问题
Can languages that support tail recursion apply the same technique to non-recursive function calls?
For example, if the last thing that function foo
does is return the value of calling bar
, might the language discard foo
's stack frame? Are any languages known to actually do this?
回答1:
Yes it can. For example, consider the following C code:
int f();
int g() { return f(); }
When I compile this using gcc 4.6.3
with -O3
on x86-64
, I get the following assembly for g()
:
g:
xorl %eax, %eax
jmp f ; <==== unconditional jump to f
回答2:
Erlang does:
Tail recursion as seen here is not making the memory grow because when the virtual machine sees a function calling itself in a tail position (the last expression to be evaluated in a function), it eliminates the current stack frame. This is called tail-call optimisation (TCO) and it is a special case of a more general optimisation named Last Call Optimisation (LCO).
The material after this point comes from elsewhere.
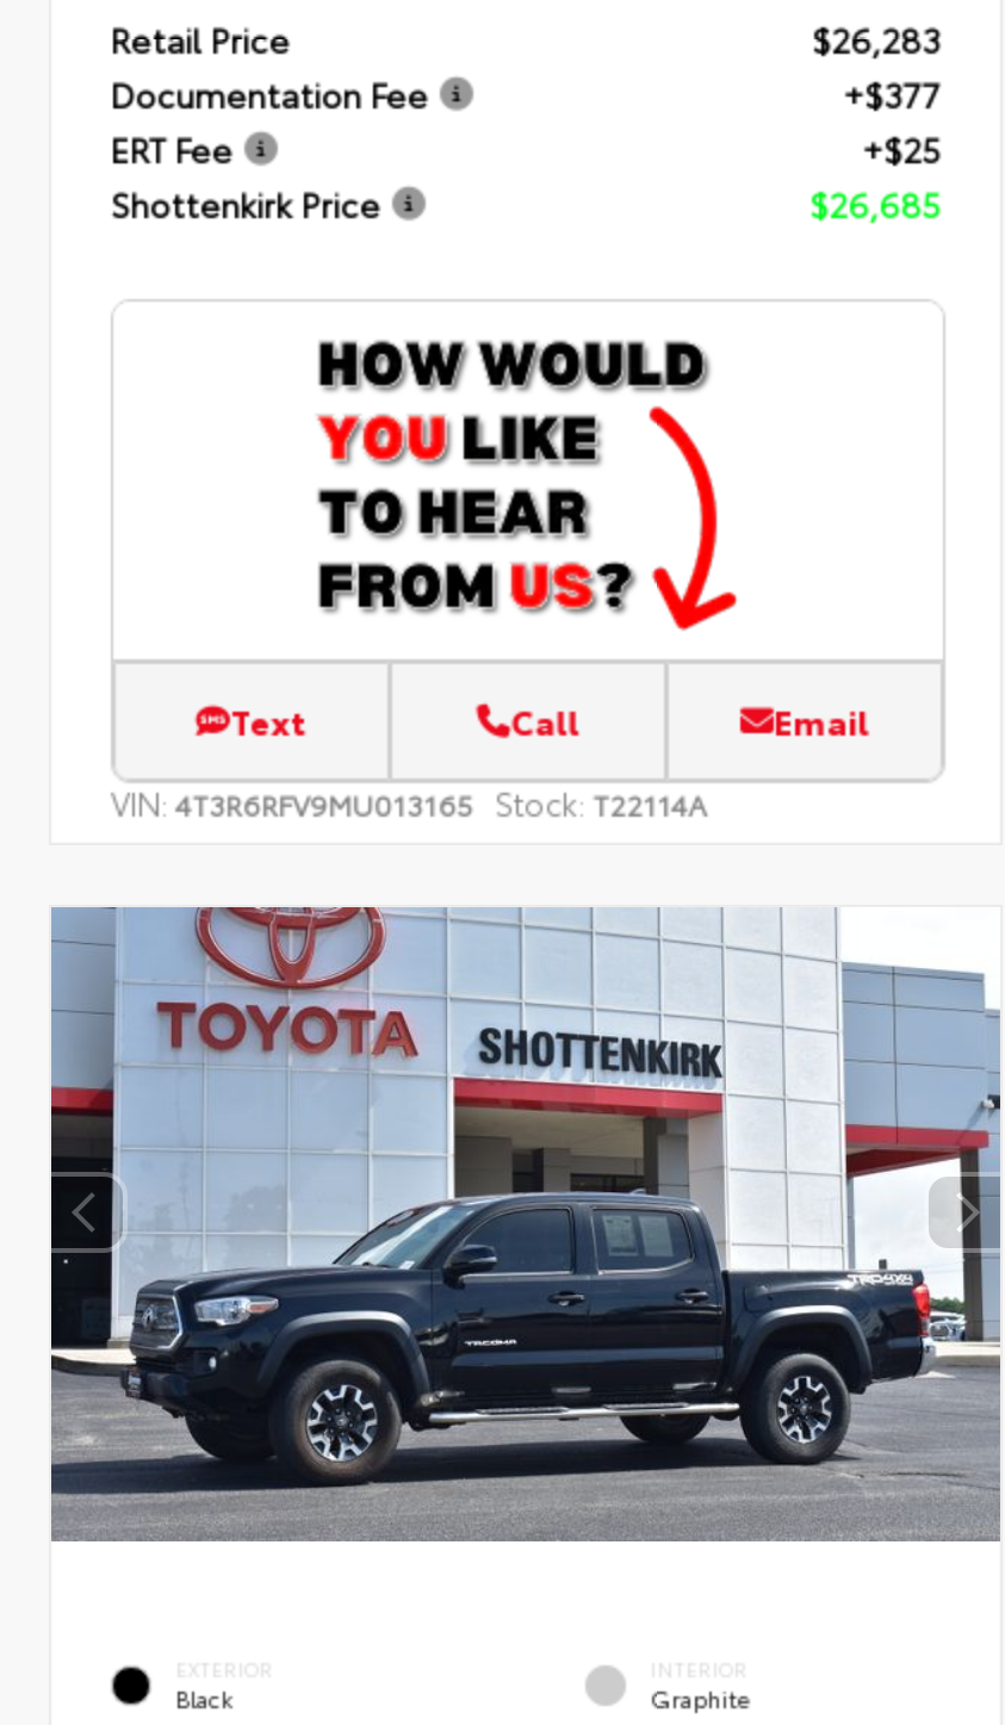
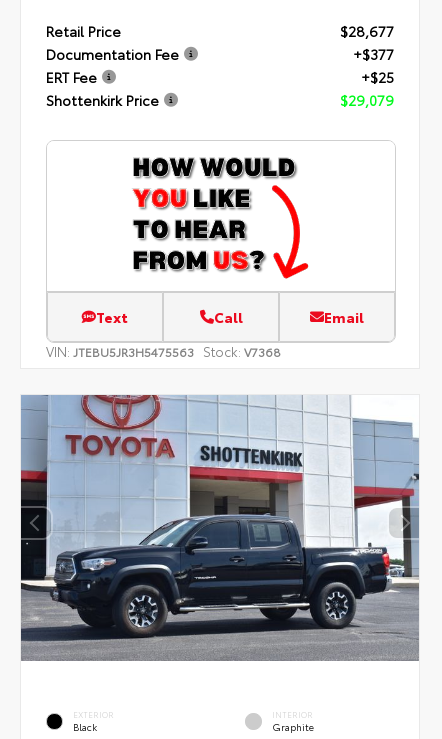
[812,14,941,62] $26,283 -> [340,20,394,40] $28,677
[809,179,941,227] $26,685 -> [340,90,394,110] $29,079
[111,780,707,823] VIN:4T3R6RFV9MU013165 Stock:T22114A -> [46,342,281,360] VIN:JTEBU5JR3H5475563 Stock:V7368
LCO is done whenever the last expression to be evaluated in a function body is another function call. When that happens, as with TCO, the Erlang VM avoids storing the stack frame. As such tail recursion is also possible between multiple functions. As an example, the chain of functions a() -> b(). b() -> c(). c() -> a(). will effectively create an infinite loop that won't go out of memory as LCO avoids overflowing the stack. This principle, combined with our use of accumulators is what makes tail recursion useful.